１）Pro-Tk-SPは大腸菌菌体内に可溶性タンパク質として蓄積するが、培養中、精製中に成熟化が進行し、最終的にTk-SP*として得られることを明らかにした。また、Tk-SP*の至適温度が１００℃、１００℃での半減期が１００分であること、５％SDSや8M尿素で処理しても変性しないこと、EDTA処理すると安定性は低下するものの８０℃でも安定であることを明らかにした[Foophow, T. et al. (2010) Protein Eng. Des. Sel. 23, 347-3553]。

 

２）Pro-Tk-SPの活性中心変異体でＣ末端ドメインの欠如したPro-S359A*の結晶構造を決定した[Foophow, T. et al. (2010) J. Mol. Biol. 400, 865-877]。その結果、Pro-S359A*はプロペプチド、subtilisinドメイン、βジェリードメインから成ることを明らかにした。

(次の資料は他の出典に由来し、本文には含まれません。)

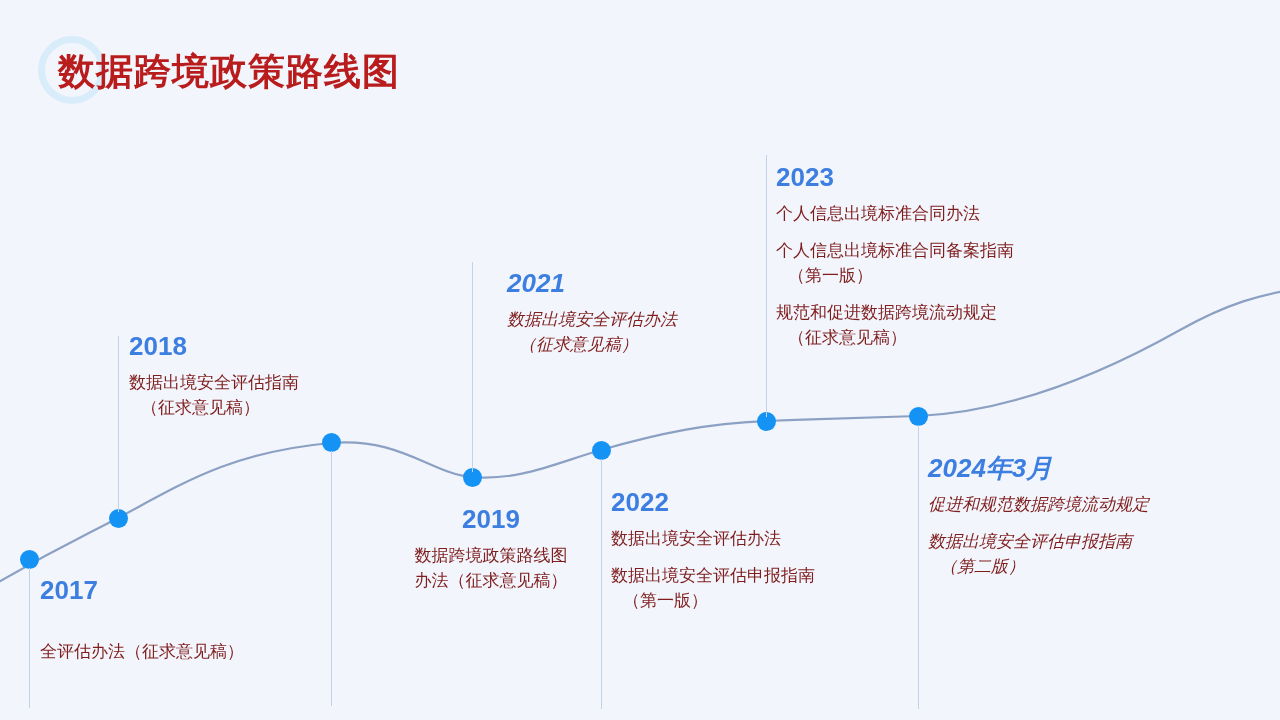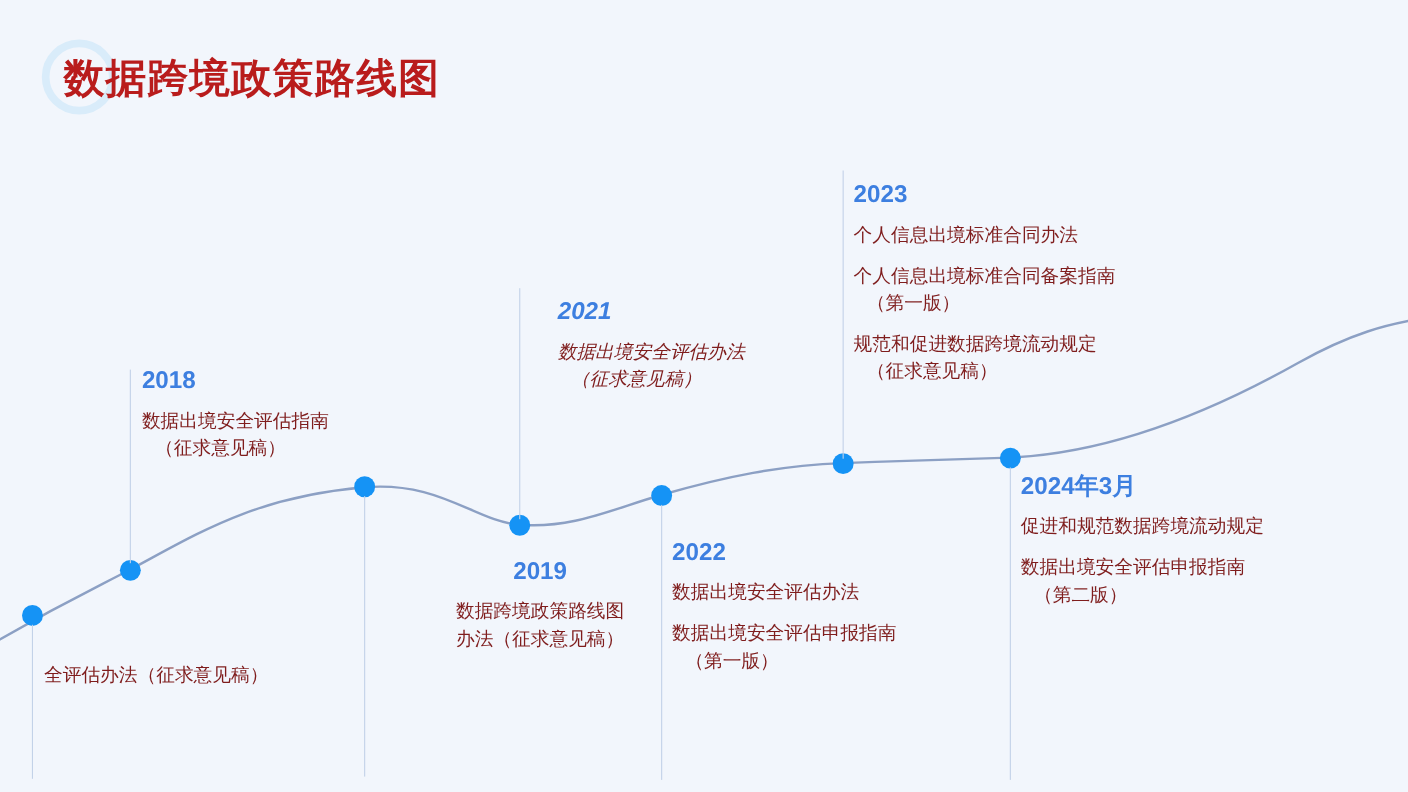"2023" .year { font-size: 22px -> 26px }
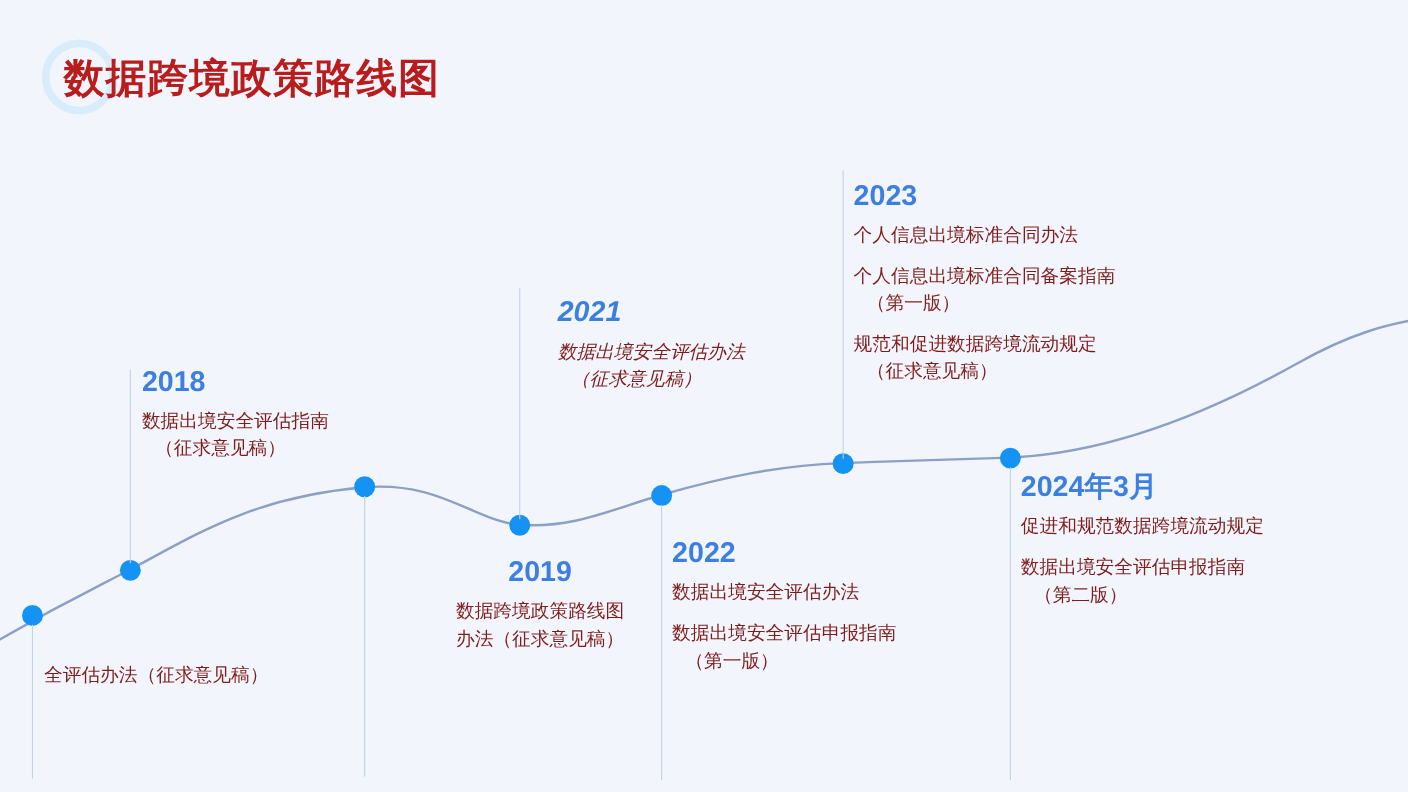"2024年3月" div.label { font-style: none -> italic; top: 428px -> 454px }
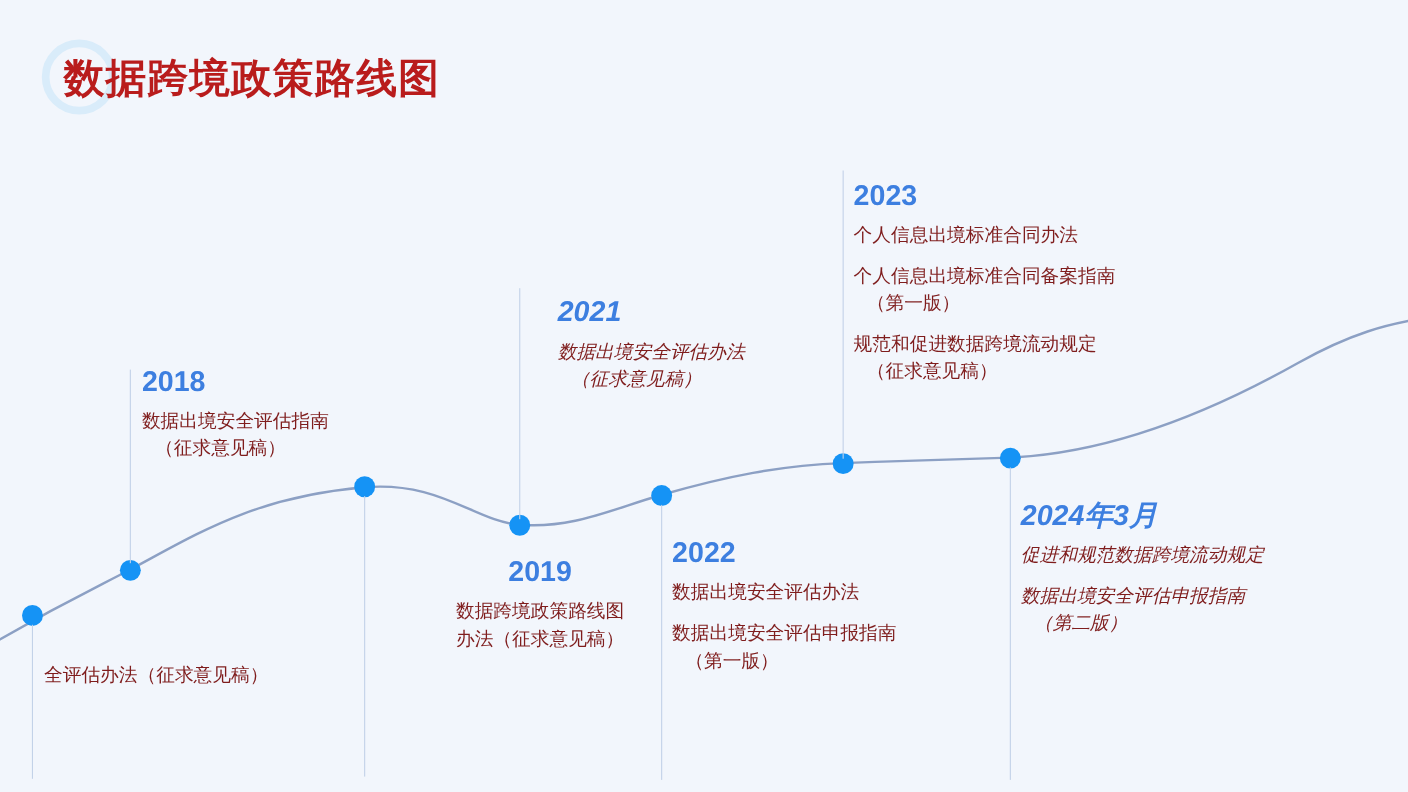"2017" div.year { html: none -> <div>2017</div> }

また、βジェリードメイン以外の構造はPro-Tk-subtilisinの活性中心変異体の構造と良く似ていること、２個のCa²⁺がβジェリードメインに結合していることを明らかにした。さらに、βジェリードメインがTk-SPの高い耐熱性に寄与すること、この寄与はCa²⁺が結合した時だけ見られることを明らかにした。

 

３）微弱な活性を示すPro-Tk-SPの活性中心変異体Pro-S359Cおよびその誘導体の活性や安定性を解析することにより、βジェリードメインは活性には必要ないこと、Ｃ末端ドメインはCa²⁺存在下では自己分解されにくいこと、Ｃ末端ドメインは活性や安定性に関与することを明らかにした[Sinsereekul, N. et al. (2011) FEBS J. 278, 1901-1911]。以上の結果、Tk-SP*ではなくTk-SPが成熟体であることを明らかにした。